Corbyn now maintains that his actions helped pave the way for the peace process, an argument (Rosa Prince notes) dismissed by the Catholic Northern Irish writer Eilis O’Hanlon, a fierce critic of Sinn Fein:

When they [Corbyn, McDonnell, and the rest] were out defending the IRA . . . [they] didn’t know when, or if, that campaign would end. They still happily supported, or had an ambivalent attitude towards, Republican violence. They knew exactly what they were doing, and how their solidarity was used by the Republican movement to paint its murder campaign as part of some wider campaign for social justice.

To call them useful idiots is to be naïve.

To “lend” one of them a nominating vote was, yes, moronic, but something worse than that, too.

Fast-forward a few decades, and Britain is again facing a terrorist threat, this time from Islamic extremism. Corbyn’s response has been instructive. He condemned the Manchester bombing but didn’t neglect the opportunity to connect it to “wars our government has supported or fought in other countries,” a claim that might have had more force had it not come from someone who so frequently blames Britain or, more generally, the West, for the world’s evils.

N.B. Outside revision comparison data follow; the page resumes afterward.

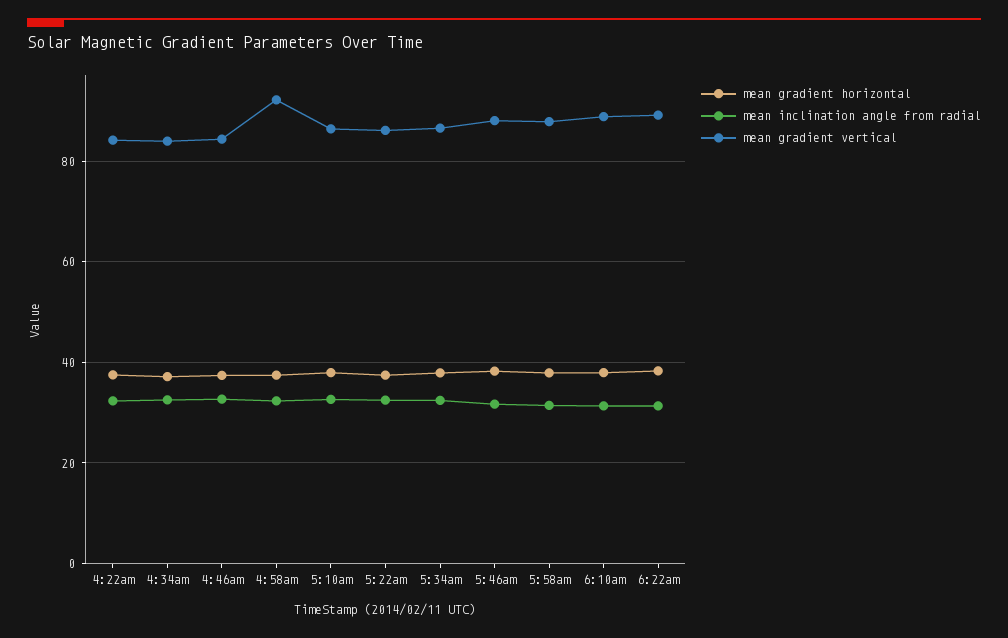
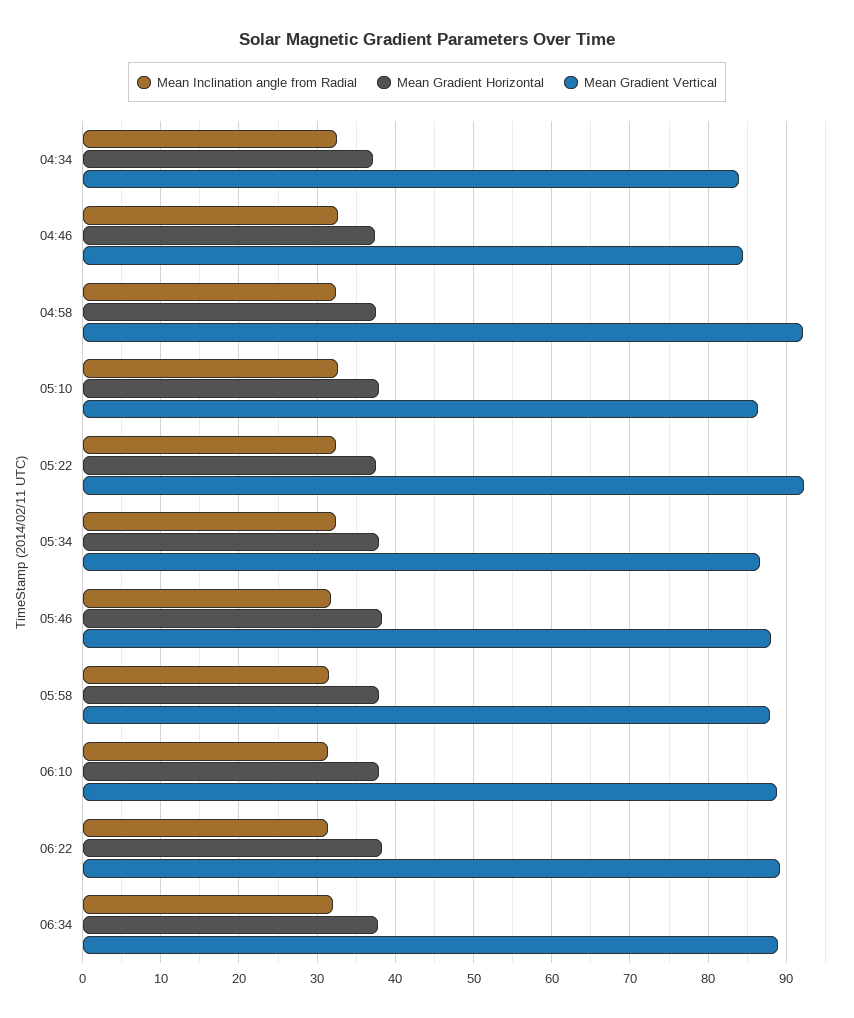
mean gradient horizontal, 4:22am: 38 -> none
mean inclination angle from radial, 4:22am: 32 -> none
mean gradient vertical, 4:22am: 84 -> none
mean gradient vertical, 5:22am: 86 -> 92
mean inclination angle from radial, 06:34: none -> 32
mean gradient horizontal, 06:34: none -> 38
mean gradient vertical, 06:34: none -> 89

On other occasions, he has just taken the other side. Thus Corbyn opposed the Falklands campaign as a “Tory plot,” the war to stop Serbia’s attack on (a touch ironically) Muslim Kosovars, and (naturally!) the invasion of Afghanistan after 9/11. (He was, however, pleased to write for the Communist — and pro-Soviet — Morning Star newspaper while the USSR was fighting in Afghanistan.) He was against the Iraq War, a respectable enough position, but not so much when coming from him.

The crisis over Ukraine showed that little had changed. Writing in the Morning Star (itself little changed) in 2014, Corbyn repeated Kremlin smears about the new “far right” Ukrainian government and described Moscow’s adventurism in Ukraine as “not unprovoked.” Three years later, Corbyn (no friend of NATO during the Cold War or now), argued that no more British troops should be sent to the Baltic States and, undermining notions of deterrence still further, refused to commit to the principle of collective defense enshrined in NATO’s Article 5 (a principle, while we’re talking about it, that President Trump should do more to affirm).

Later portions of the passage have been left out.